There may be parts of your personality, your habits, your relationships, your thinking, or your emotional patterns that once helped you survive. But survival is not the same as wholeness.

At some point, we have to ask ourselves whether the very things that protected us in one season are now preventing us from stepping into the next one.

What Are You Ready to Let Go Of?

One of the most honest questions we can ask ourselves is this:

What am I willing to let go of?

Not what should I let go of.

Not what do other people think I should let go of.

Not what looks mature or spiritual or impressive.

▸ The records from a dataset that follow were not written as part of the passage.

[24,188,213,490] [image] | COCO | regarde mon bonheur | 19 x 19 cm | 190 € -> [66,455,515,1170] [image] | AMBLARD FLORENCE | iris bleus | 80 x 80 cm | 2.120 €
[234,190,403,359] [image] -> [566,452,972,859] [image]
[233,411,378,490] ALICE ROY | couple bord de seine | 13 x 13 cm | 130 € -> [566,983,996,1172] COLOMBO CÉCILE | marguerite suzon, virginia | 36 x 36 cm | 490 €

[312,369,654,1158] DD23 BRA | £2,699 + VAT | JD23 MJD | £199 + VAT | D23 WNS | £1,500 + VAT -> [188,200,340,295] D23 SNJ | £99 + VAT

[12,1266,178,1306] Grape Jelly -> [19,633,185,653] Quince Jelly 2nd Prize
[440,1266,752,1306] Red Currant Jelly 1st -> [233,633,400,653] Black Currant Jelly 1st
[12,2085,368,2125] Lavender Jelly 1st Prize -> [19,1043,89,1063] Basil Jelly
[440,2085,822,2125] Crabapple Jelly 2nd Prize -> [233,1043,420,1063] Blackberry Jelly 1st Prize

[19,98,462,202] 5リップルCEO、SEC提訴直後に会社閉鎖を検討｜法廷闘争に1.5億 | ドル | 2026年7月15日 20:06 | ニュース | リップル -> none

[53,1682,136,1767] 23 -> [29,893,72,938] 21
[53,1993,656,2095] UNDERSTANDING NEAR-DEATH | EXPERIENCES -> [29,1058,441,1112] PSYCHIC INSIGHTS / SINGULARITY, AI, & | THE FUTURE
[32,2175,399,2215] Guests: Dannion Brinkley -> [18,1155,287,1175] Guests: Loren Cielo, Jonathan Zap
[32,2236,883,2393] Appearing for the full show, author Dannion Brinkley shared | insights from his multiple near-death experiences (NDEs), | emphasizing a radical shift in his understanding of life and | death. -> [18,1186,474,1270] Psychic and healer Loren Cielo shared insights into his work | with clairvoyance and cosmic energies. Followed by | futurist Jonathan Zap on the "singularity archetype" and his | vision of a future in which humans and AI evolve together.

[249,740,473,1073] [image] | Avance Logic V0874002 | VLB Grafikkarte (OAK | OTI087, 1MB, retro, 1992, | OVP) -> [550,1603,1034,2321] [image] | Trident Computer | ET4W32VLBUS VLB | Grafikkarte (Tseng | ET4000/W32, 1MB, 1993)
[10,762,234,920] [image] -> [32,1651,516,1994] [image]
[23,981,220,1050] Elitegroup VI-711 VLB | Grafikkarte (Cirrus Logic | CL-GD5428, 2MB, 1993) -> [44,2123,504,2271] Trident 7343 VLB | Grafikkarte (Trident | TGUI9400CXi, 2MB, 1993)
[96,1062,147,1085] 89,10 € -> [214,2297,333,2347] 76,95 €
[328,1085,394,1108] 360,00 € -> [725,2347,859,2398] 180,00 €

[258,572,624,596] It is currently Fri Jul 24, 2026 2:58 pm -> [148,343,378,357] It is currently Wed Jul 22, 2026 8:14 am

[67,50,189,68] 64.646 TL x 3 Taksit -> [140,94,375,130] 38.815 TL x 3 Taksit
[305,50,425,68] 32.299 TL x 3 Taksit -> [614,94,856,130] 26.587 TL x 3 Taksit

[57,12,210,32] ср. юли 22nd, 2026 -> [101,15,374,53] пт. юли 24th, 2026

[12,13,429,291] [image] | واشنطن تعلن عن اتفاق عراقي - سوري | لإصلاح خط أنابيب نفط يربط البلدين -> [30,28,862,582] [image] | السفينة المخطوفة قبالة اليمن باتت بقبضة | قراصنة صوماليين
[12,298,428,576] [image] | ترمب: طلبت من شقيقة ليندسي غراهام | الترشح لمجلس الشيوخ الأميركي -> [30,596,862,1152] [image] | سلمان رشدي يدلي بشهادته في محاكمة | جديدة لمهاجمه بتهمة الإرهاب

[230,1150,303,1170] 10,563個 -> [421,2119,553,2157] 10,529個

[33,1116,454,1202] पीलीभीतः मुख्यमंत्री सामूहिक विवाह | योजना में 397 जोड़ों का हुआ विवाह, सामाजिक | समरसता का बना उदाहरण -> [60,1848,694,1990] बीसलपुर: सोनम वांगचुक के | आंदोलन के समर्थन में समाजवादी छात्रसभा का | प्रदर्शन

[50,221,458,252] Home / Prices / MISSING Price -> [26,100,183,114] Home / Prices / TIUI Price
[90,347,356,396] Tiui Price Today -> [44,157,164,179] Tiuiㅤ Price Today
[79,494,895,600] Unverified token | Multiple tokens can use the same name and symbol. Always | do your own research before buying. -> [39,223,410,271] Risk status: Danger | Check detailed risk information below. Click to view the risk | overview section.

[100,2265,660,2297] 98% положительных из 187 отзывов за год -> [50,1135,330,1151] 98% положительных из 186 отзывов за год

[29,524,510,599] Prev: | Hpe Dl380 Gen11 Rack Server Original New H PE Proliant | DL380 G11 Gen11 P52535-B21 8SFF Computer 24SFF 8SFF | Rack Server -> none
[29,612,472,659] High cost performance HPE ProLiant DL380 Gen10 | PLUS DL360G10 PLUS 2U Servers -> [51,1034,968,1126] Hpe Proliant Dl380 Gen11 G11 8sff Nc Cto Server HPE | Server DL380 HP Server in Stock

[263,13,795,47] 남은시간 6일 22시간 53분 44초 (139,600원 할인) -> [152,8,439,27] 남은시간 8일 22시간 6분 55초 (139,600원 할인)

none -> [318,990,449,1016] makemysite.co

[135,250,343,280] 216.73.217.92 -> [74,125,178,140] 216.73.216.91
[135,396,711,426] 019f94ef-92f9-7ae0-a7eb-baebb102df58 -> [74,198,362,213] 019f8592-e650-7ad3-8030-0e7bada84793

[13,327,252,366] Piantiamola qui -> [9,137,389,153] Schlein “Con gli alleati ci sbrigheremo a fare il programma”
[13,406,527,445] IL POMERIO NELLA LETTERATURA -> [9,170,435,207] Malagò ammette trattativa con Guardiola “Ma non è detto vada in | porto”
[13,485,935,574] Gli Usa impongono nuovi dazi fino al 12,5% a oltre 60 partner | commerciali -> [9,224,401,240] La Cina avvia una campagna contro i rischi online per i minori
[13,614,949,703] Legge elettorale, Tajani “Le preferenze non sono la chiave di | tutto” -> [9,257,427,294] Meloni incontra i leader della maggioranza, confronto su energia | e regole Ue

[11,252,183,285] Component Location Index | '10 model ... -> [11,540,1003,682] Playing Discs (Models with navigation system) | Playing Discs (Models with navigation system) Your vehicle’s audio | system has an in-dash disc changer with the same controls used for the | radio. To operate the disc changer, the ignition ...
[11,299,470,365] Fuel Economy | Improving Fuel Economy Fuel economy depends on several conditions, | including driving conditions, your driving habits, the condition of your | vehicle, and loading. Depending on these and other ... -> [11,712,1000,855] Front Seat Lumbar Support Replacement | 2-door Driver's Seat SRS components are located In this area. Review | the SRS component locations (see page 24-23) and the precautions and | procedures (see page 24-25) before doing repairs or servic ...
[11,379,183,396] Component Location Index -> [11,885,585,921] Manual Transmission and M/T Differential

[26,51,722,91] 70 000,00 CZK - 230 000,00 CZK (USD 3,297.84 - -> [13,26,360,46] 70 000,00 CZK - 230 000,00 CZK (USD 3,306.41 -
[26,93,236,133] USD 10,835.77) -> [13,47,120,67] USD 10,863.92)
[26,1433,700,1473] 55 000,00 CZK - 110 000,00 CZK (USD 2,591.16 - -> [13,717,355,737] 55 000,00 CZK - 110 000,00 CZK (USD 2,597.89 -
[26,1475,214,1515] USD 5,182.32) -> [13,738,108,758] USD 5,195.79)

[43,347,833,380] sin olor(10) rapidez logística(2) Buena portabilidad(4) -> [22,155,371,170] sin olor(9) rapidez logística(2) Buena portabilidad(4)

What am I actually ready to release?

Because the truth is, sometimes we know something is not serving us, but we are not quite ready to let it go.

Maybe it is anger.

Maybe it is resentment.

Maybe it is fear.

Maybe it is the need to be right.

Maybe it is a relationship that keeps pulling us backward.

Maybe it is a story we have told ourselves for so long that we no longer recognize it as a story.

Letting go is not always easy. Sometimes those lower emotional states have been with us for a long time. Sometimes they feel familiar. Sometimes they feel justified. Sometimes they feel like armor.

But armor gets heavy.

Anger Can Be a Messenger

Let’s talk honestly about anger.

Most of us have experienced anger. If you have lived long enough, you have probably been hurt, lied to, disappointed, betrayed, dismissed, misunderstood, or treated unfairly.

Anger often shows up when something inside of us says, “This was not okay.”

And in that sense, anger can have a purpose.

Anger can give us the energy to stand up, push back, protect ourselves, create boundaries, or do the hard work of change.

But anger is not meant to become our permanent address.

When we live in anger too long, it starts to shape how we see ourselves, how we see others, and how we move through the world. It can harden us. It can exhaust us. It can keep us tied to the very pain we are trying to escape.

Anger may get us moving, but it cannot take us all the way to healing.

Transmuting Lower Energy Into Higher Energy

One of the most beautiful parts of growth is learning how to transform what once hurt us into something higher.

Fear can become courage.

Anger can become advocacy.

Grief can become compassion.

Pain can become wisdom.

Disappointment can become discernment.

Resentment can become forgiveness.

Powerlessness can become purpose.

This is not about pretending the painful thing did not happen. It is not about excusing harm. It is not about rushing healing.

It is about refusing to let pain have the final word.

When we are ready, we can begin to take the energy trapped in anger, fear, grief, or resentment and allow it to become something more life-giving.

That is part of becoming.

Letting Go With Grace and Gratitude

One of the gentlest and most powerful ways to let go is to release with gratitude.

That may sound strange at first.

Why would I thank anger?

Why would I thank fear?

Why would I thank a pattern I no longer want?

Because in many cases, those emotions or patterns were trying to protect you.

They may not have done it perfectly. They may have overstayed their welcome. They may now be creating problems in your life. But at some point, they may have helped you survive something difficult.

You can say:

Thank you, anger, for trying to protect me.

Thank you, fear, for trying to keep me safe.

Thank you, old pattern, for helping me get through that season.

But I am okay now.

I am ready to grow.

I am ready to release you.

I am ready to become.

There is grace in that.

There is maturity in that.

There is freedom in that.

You Are Not Starting Over — You Are Evolving

Sometimes we think growth means starting over.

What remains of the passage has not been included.